» **Exercise objective**: Among the entries below, take the line with "- WT#2.1: Whether" and the line with "- Similarly, as", and output them and every line between them exactly, with nothing else.

___ Data extracts

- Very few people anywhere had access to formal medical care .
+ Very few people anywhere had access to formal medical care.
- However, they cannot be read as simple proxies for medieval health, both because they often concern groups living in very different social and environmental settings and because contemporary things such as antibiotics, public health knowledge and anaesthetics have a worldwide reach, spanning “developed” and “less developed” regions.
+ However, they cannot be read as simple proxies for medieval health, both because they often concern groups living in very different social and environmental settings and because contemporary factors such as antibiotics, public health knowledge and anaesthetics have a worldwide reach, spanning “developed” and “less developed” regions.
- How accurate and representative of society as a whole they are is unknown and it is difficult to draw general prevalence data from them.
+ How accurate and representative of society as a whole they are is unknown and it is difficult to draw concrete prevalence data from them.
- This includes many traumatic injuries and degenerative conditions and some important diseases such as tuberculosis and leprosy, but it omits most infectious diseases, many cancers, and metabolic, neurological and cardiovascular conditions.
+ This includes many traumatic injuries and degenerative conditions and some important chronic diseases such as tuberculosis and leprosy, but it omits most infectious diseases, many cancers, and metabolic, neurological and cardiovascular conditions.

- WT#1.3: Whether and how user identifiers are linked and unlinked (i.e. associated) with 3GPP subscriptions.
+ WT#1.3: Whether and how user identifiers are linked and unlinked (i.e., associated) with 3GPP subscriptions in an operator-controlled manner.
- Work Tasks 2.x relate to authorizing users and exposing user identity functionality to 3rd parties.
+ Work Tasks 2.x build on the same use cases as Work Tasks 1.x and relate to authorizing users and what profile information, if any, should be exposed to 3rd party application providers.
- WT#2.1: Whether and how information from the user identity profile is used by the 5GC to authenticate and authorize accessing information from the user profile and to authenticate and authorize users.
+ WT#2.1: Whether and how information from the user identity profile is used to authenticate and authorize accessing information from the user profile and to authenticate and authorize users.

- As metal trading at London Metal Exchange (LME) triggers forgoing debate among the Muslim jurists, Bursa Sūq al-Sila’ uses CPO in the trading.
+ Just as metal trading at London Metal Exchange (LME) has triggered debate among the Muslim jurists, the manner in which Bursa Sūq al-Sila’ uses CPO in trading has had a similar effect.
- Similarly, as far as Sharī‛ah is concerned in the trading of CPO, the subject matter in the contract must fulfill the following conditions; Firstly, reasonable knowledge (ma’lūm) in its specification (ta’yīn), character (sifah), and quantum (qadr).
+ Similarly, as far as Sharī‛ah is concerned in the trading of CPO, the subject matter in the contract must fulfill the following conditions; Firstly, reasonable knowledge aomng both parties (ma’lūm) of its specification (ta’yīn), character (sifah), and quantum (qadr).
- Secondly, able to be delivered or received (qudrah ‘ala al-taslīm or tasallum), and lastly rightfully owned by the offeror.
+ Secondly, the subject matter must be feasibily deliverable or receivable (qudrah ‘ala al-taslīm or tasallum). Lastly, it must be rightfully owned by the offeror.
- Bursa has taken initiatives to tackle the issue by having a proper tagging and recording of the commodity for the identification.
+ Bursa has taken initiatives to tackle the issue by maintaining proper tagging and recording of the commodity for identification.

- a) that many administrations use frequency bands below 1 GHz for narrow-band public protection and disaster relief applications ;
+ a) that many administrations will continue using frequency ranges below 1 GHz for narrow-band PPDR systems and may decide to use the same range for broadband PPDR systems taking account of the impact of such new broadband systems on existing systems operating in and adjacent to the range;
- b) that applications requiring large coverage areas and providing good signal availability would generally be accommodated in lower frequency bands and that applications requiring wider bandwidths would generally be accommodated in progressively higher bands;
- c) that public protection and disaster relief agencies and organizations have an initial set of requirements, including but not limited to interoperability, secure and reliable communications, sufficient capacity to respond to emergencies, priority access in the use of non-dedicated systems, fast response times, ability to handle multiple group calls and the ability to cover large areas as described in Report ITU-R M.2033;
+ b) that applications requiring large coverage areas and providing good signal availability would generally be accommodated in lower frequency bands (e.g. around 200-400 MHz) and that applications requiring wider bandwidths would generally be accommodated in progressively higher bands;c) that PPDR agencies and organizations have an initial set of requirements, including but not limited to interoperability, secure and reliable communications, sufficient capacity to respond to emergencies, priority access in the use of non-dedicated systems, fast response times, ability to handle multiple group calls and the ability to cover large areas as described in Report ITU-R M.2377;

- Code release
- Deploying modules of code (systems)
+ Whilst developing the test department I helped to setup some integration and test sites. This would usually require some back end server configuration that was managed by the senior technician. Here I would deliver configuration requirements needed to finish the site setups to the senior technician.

______

» **Output below**:
- WT#2.1: Whether and how information from the user identity profile is used by the 5GC to authenticate and authorize accessing information from the user profile and to authenticate and authorize users.
+ WT#2.1: Whether and how information from the user identity profile is used to authenticate and authorize accessing information from the user profile and to authenticate and authorize users.

- As metal trading at London Metal Exchange (LME) triggers forgoing debate among the Muslim jurists, Bursa Sūq al-Sila’ uses CPO in the trading.
+ Just as metal trading at London Metal Exchange (LME) has triggered debate among the Muslim jurists, the manner in which Bursa Sūq al-Sila’ uses CPO in trading has had a similar effect.
- Similarly, as far as Sharī‛ah is concerned in the trading of CPO, the subject matter in the contract must fulfill the following conditions; Firstly, reasonable knowledge (ma’lūm) in its specification (ta’yīn), character (sifah), and quantum (qadr).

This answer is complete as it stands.